Solo quando sarà pronto il vaccino anticovid, potremo tirare un sospiro di sollievo. Stiamo aspettando con ansia l’annuncio liberatorio per poter proclamare la fine del flagello. E’ pur vero che molti già da tempo si sono liberati dalle remore della paura e se ne vanno sicuri senza mascherine e senza rispetto delle distanze. Nemmeno la voce degli esperti è inequivocabile: alcuni temono una seconda ondata, mentre altri fanno fatica a usare la parola prudenza.
Comunque sia, il microbo non è scomparso e qui non interessa sapere quando sarà celebrato, se ci sarà, il giorno della vittoria. Sicuramente non ci troviamo più nell’incubo dei mesi passati, ma non abbiamo nessuna certezza per il futuro. Quando i flagelli che si abbattevano sugli uomini erano considerati un segno dell’ira divina, la fine era un atto di riconciliazione con il creatore. La narrazione del momento in cui l’epidemia perdeva forza, aveva sempre un carattere edificante.
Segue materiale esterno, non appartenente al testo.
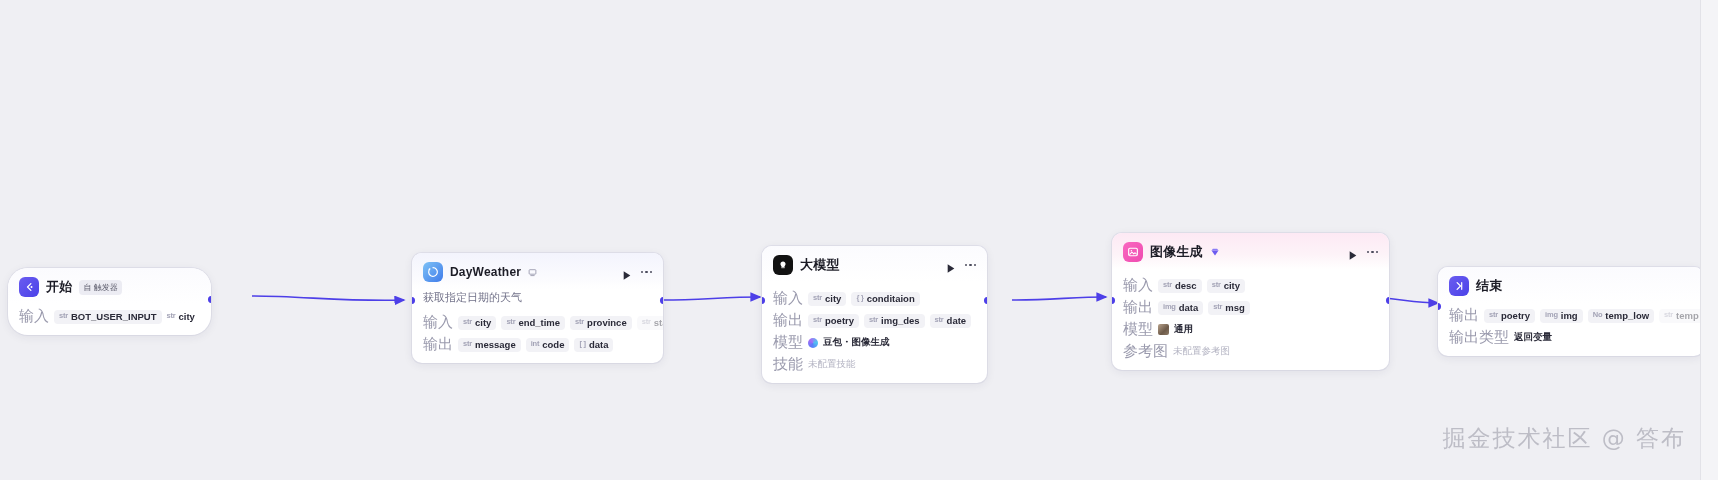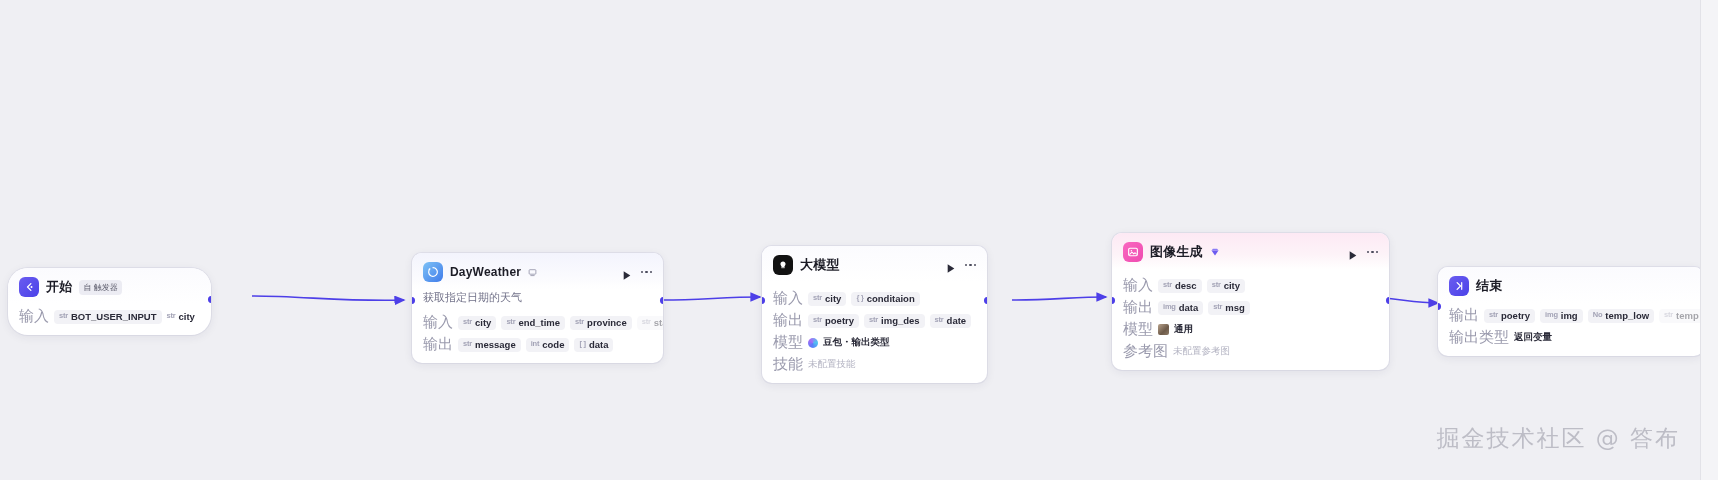"豆包・输出类型" span.valtext { text: 输出类型 -> 图像生成 }
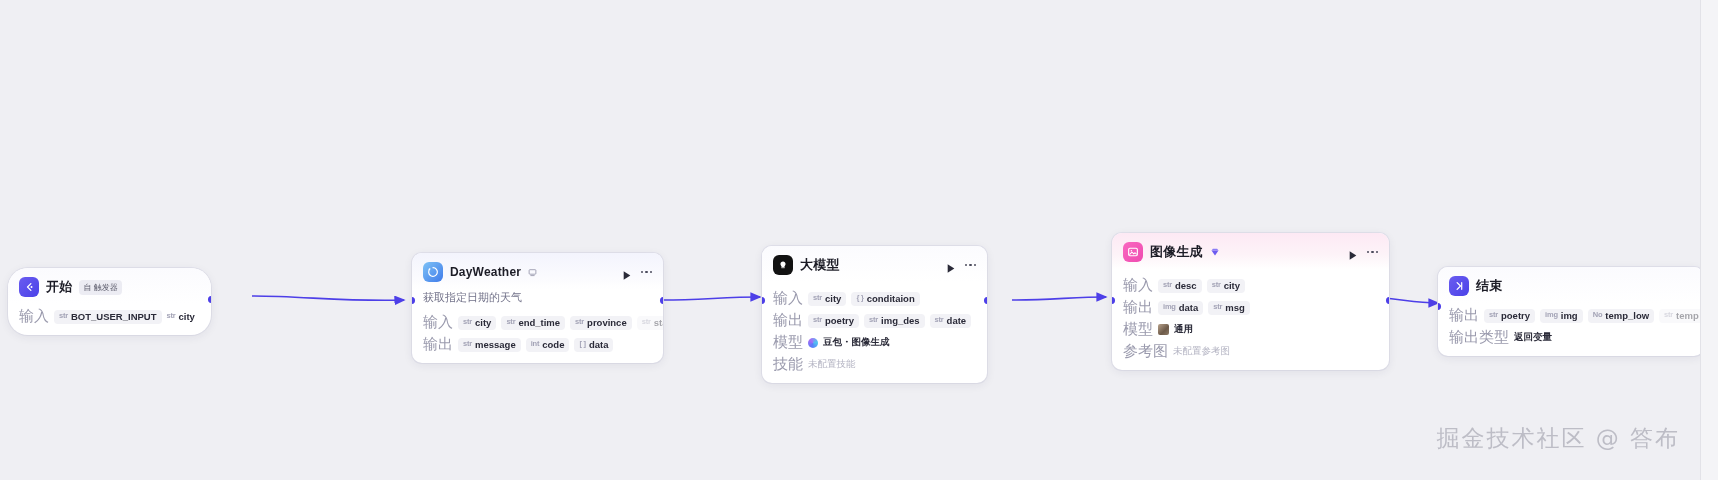"掘金技术社区 @ 答布" #watermark { right: 38px -> 32px }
Oggi molte cose sono cambiate e pretendiamo che sia la scienza a darci risposte rassicuranti. La peste manzoniana termina, come si sa, con l’acquazzone che porta via il contagio. Simbolicamente l’acqua è l’elemento fecondatore capace di dare nuova vita. Molti secoli prima di Manzoni, la Legenda aurea di Iacopo da Varazze, dotto domenicano del Duecento, racconta con ingenua semplicità i prodigi celesti che segnavano la fine delle epidemie.
Nel VII sec. Roma e Pavia sono flagellate da una pestilenza così feroce che “i superstiti a stento bastavano a seppellire i morti”. Il terrore era diffuso da un angelo malvagio: quando colpiva una casa “tutti quelli che vi stavano dentro morivano”. Ebbene, come viene vinto lo sterminio?
Per ispirazione divina una persona nella longobarda Pavia rivela che bisogna costruire un altare a San Sebastiano. Da Roma, su richiesta del vescovo Damiano, arriva una reliquia del martire che viene esposta su un altare appositamente costruito in San Pietro in Vincoli. L’epidemia cessa in modo miracoloso. Il brano della Legenda è citato da A. Camus ne La peste. La predica del gesuita Paneloux nella cattedrale di Orano a me pare che riveli un fanatismo assente nella narrazione di Iacopo. Solo dopo aver assistito alla morte di un bambino innocente il predicatore focoso cambierà atteggiamento.
Tutto questo ci rivela la complessità del rapporto uomo–Dio nel tempo delle peggiori calamità. Spingiamoci ora al 590. Imperversa a Roma e in Italia la lues inguinaria terribile peste portata dall’Egitto. Papa Pelagio II muore colpito dalla malattia. “Poiché la chiesa di Dio non poteva rimanere senza guida, il popolo unanime elesse Gregorio, benché tentasse con tutte le sue forze di rifiutare”.
Il racconto di Iacopo è avvincente. Durante una processione in un’ora muoiono novanta persone. Gregorio, nonostante la fuga dalla città nascosto in una botte, viene ritrovato dal popolo e consacrato sommo pontefice. Per far cessare la pestilenza, papa Gregorio Magno stabilisce di portare in processione lungo le mura l’immagine della Vergine “che si dice essere stata dipinta da Luca, che per arte era medico e pittore insigne”. Al passaggio della effigie l’aria acquista “una incredibile serenità e purezza”. Gli angeli cantano il Regina coeli. Gregorio vede infine “sul castello di Crescenzio un angelo del Signore che, dopo aver pulito la spada insanguinata, la riponeva nel fodero”.
La pestilenza è finita. Il castello si chiama da allora Castel Sant’Angelo. La protezione di Maria, Salus populi romani, la Vergine dipinta da Luca, è stata recentemente invocata da papa Francesco.